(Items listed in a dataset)
-- Opening Marker --

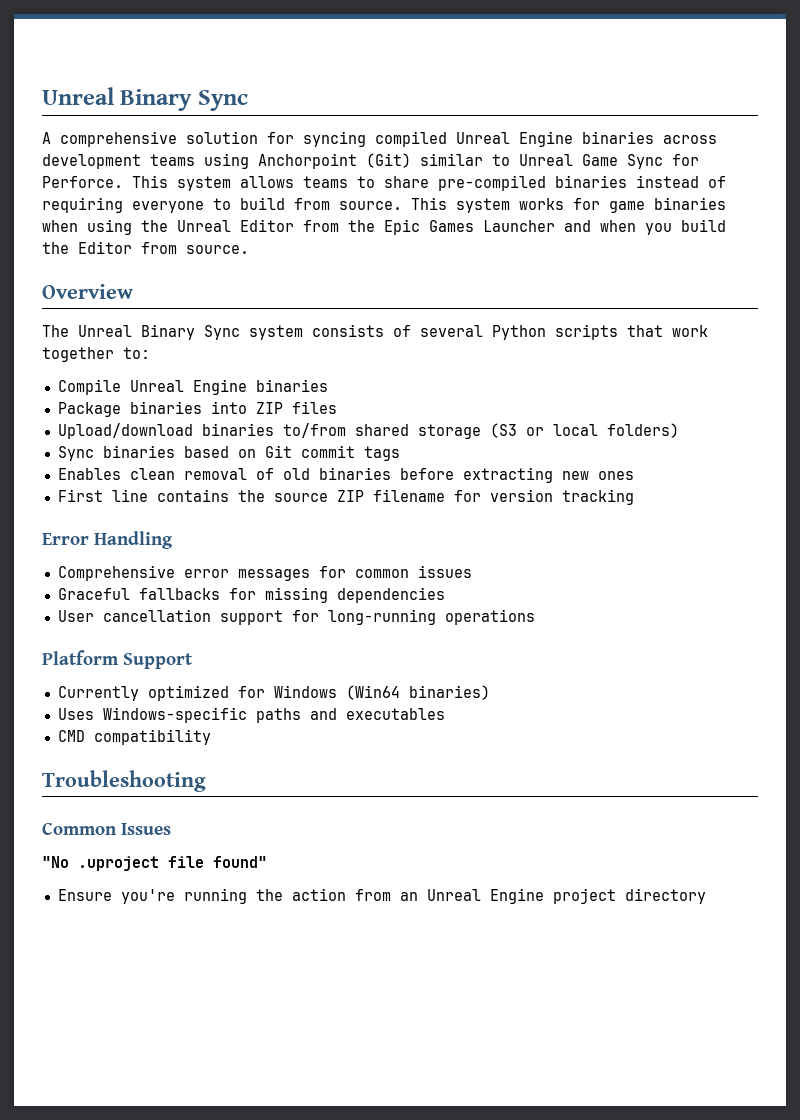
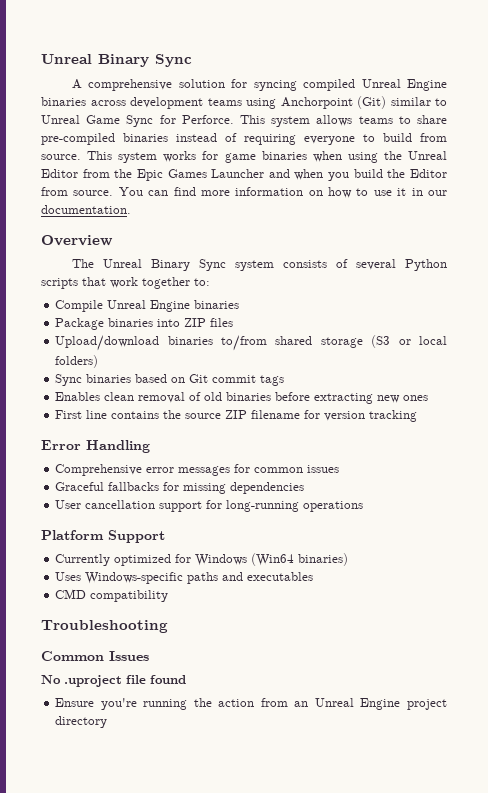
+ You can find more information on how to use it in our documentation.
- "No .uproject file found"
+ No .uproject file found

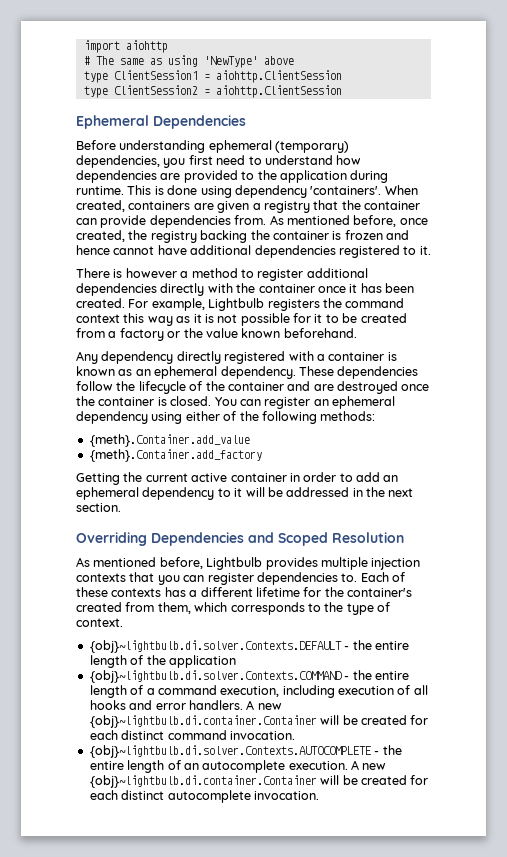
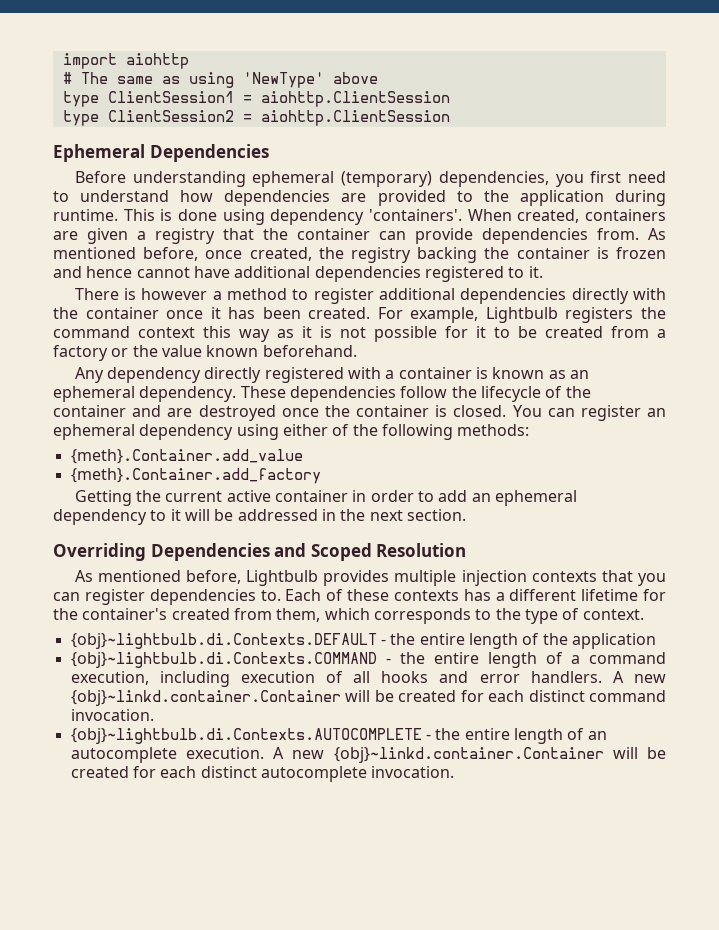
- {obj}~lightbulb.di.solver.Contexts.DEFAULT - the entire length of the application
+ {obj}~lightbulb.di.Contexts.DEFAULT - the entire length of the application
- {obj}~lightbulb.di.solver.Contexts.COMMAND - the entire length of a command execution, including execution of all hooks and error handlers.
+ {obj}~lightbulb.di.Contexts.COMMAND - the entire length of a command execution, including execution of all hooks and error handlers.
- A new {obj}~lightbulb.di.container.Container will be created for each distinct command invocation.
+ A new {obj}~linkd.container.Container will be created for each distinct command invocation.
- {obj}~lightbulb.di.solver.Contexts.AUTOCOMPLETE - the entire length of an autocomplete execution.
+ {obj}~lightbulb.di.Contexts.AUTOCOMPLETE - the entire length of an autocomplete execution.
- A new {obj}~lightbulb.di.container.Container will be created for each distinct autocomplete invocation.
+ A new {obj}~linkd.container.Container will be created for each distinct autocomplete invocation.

-- Closing Marker --

**What to do**
Check the entries above line by line and return each one containing the word "application".

**Solution**
- {obj}~lightbulb.di.solver.Contexts.DEFAULT - the entire length of the application
+ {obj}~lightbulb.di.Contexts.DEFAULT - the entire length of the application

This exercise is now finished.